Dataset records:
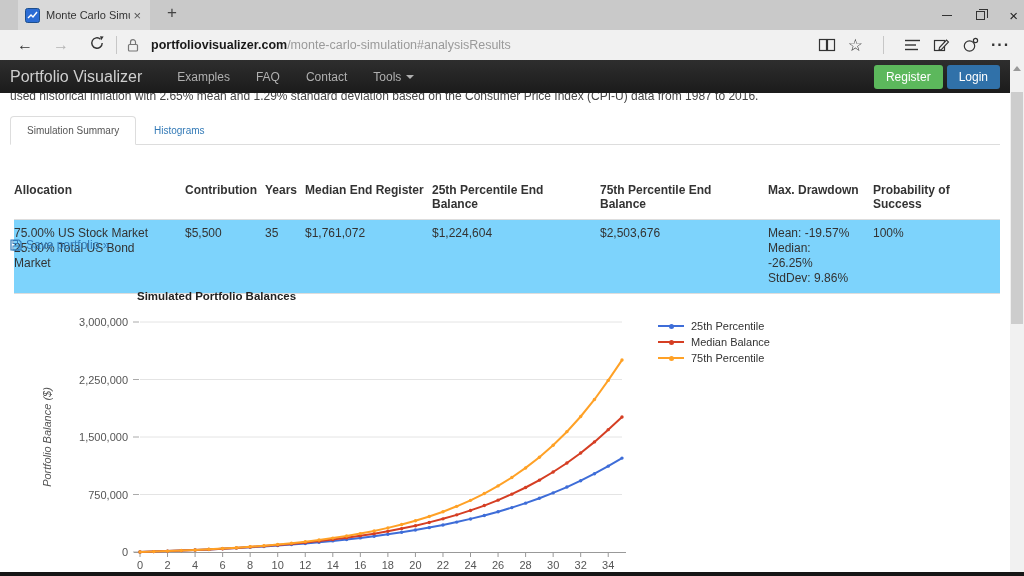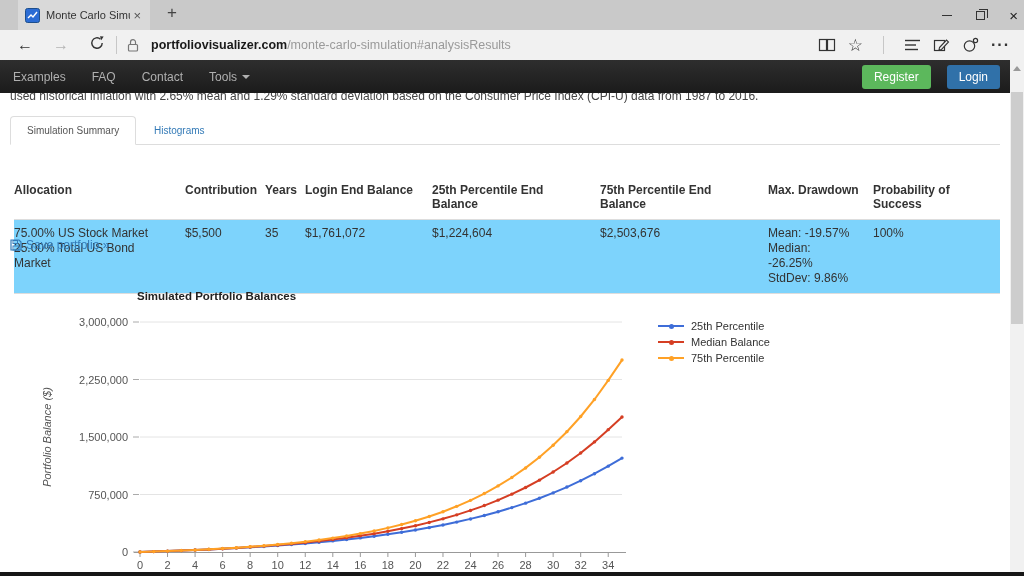--- a/index.html
+++ b/index.html
@@ -149,6 +149,7 @@
   </div>
 
   <nav class="navbar">
+    <span class="brand">Portfolio Visualizer</span>
     <div class="nav-menu" id="nav-menu">
         <a class="nav-item">Examples</a>
         <a class="nav-item">FAQ</a>

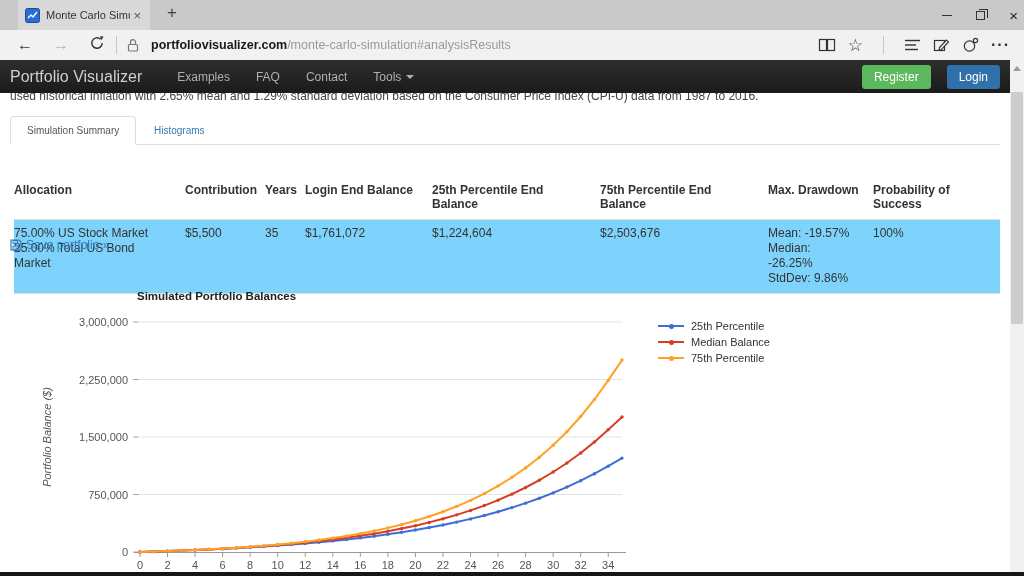--- a/index.html
+++ b/index.html
@@ -43,7 +43,7 @@
               text-decoration:none; white-space:nowrap; }
   .caret { display:inline-block; width:0; height:0; border-left:4px solid transparent;
            border-right:4px solid transparent; border-top:4px solid #b0b0b0; margin-left:5px; }
-  .nav-right { margin-left:auto; margin-right:10px; display:flex; gap:16px; }
+  .nav-right { margin-left:auto; margin-right:10px; display:flex; gap:4px; }
   .btn { font-size:12px; color:#fff; border-radius:3px; padding:4px 11px; border:1px solid transparent; }
 
   

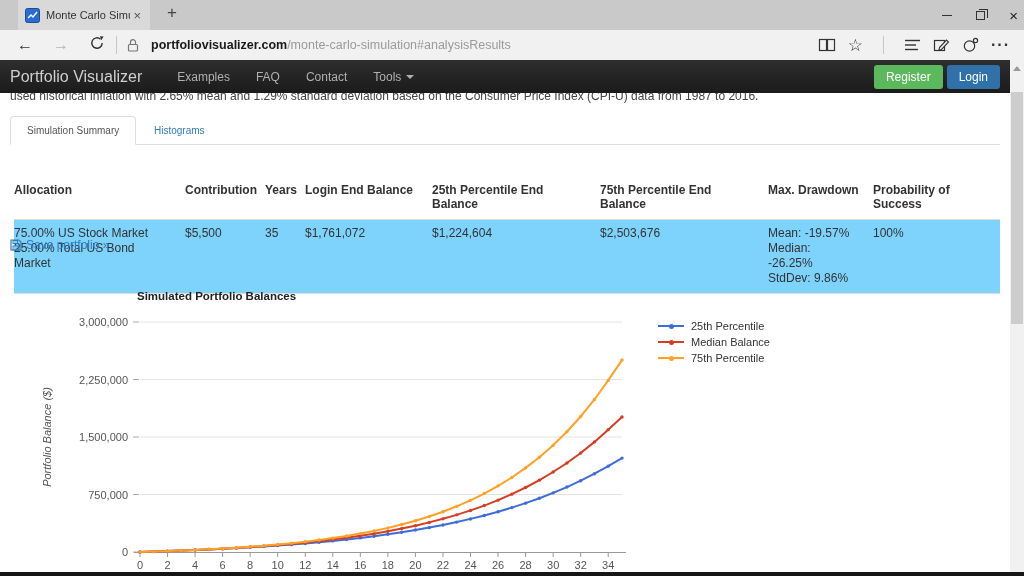--- a/index.html
+++ b/index.html
@@ -175,7 +175,7 @@
           <span>Allocation</span>
           <span>Contribution</span>
           <span>Years</span>
-          <span>Login End Balance</span>
+          <span>Median End Register</span>
           <span>25th Percentile End Balance</span>
           <span>75th Percentile End Balance</span>
           <span>Max. Drawdown</span>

YOUR INSTRUCTIONS:
An exact restatement of every record is required. Omit the images.

RESPONSE TO THE TASK:
--- a/index.html
+++ b/index.html
@@ -149,6 +149,7 @@
   </div>
 
   <nav class="navbar">
+    <span class="brand">Portfolio Visualizer</span>
     <div class="nav-menu" id="nav-menu">
         <a class="nav-item">Examples</a>
         <a class="nav-item">FAQ</a>

--- a/index.html
+++ b/index.html
@@ -43,7 +43,7 @@
               text-decoration:none; white-space:nowrap; }
   .caret { display:inline-block; width:0; height:0; border-left:4px solid transparent;
            border-right:4px solid transparent; border-top:4px solid #b0b0b0; margin-left:5px; }
-  .nav-right { margin-left:auto; margin-right:10px; display:flex; gap:16px; }
+  .nav-right { margin-left:auto; margin-right:10px; display:flex; gap:4px; }
   .btn { font-size:12px; color:#fff; border-radius:3px; padding:4px 11px; border:1px solid transparent; }
 
   

--- a/index.html
+++ b/index.html
@@ -175,7 +175,7 @@
           <span>Allocation</span>
           <span>Contribution</span>
           <span>Years</span>
-          <span>Login End Balance</span>
+          <span>Median End Register</span>
           <span>25th Percentile End Balance</span>
           <span>75th Percentile End Balance</span>
           <span>Max. Drawdown</span>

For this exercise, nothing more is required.